→ **Input records**:
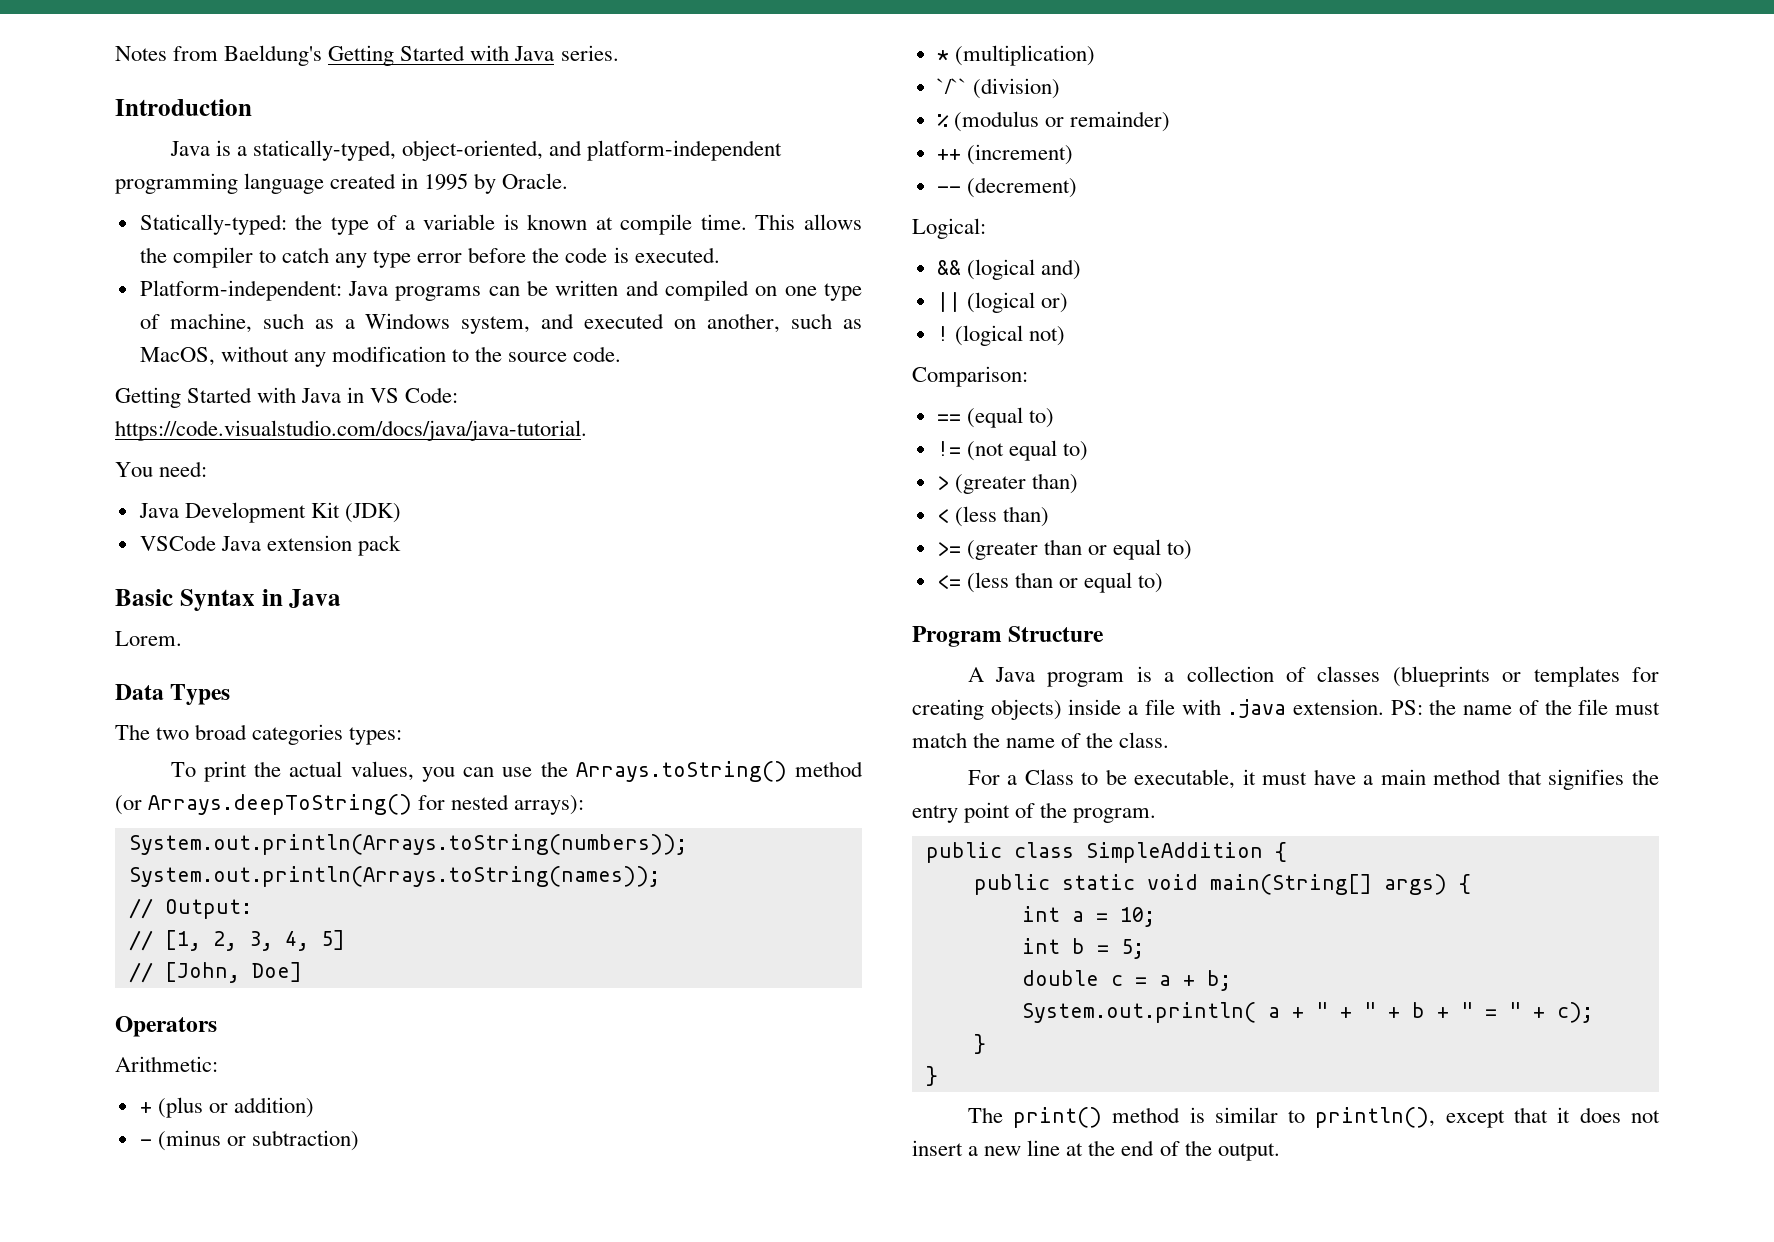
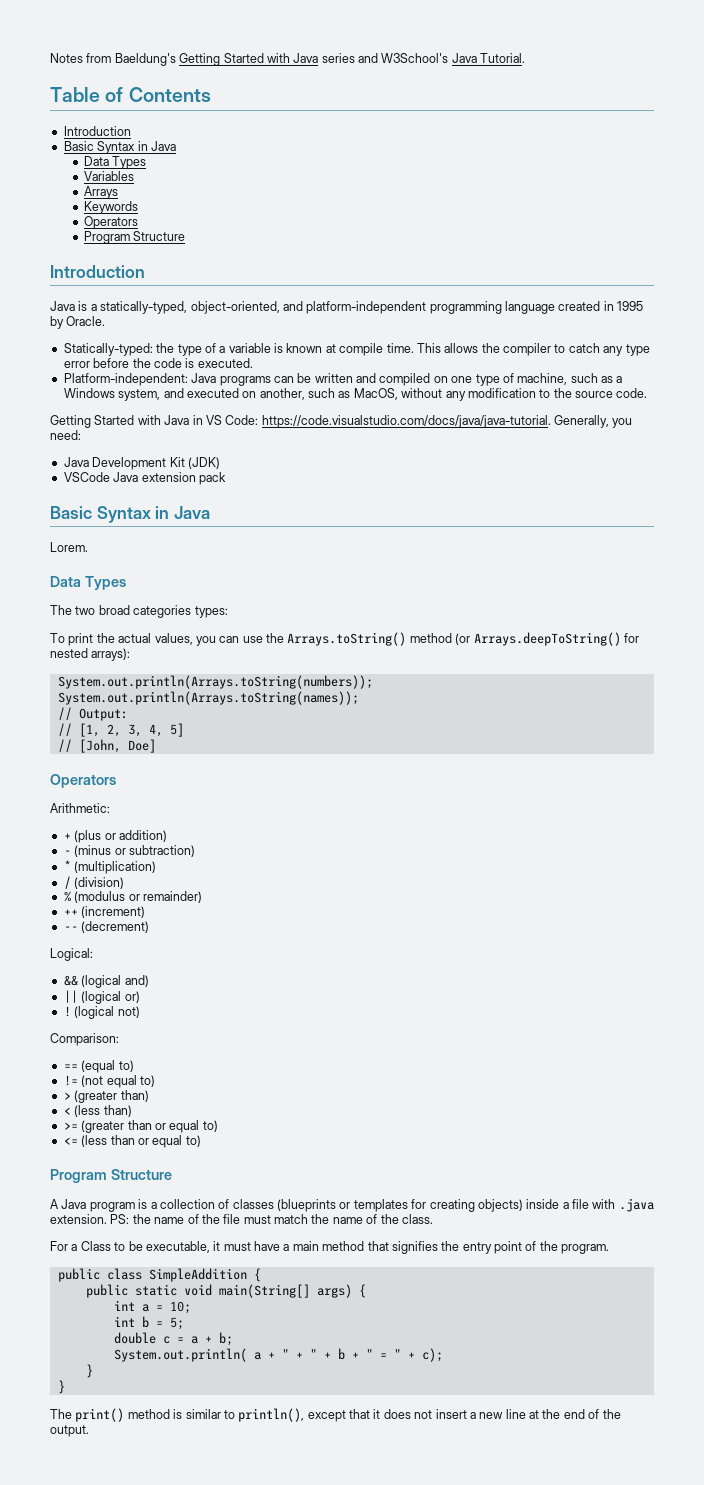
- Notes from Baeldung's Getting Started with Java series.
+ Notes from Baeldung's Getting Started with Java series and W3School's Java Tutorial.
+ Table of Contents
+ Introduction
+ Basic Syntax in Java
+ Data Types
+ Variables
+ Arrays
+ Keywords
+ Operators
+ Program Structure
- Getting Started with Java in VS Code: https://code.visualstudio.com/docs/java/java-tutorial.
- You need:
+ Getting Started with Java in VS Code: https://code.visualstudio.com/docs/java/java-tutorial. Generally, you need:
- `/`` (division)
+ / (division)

→ **What to produce**: Return a copy of each line in the records above that has "Code" in it.

→ **Answer to this exercise**:
- Getting Started with Java in VS Code: https://code.visualstudio.com/docs/java/java-tutorial.
+ Getting Started with Java in VS Code: https://code.visualstudio.com/docs/java/java-tutorial. Generally, you need:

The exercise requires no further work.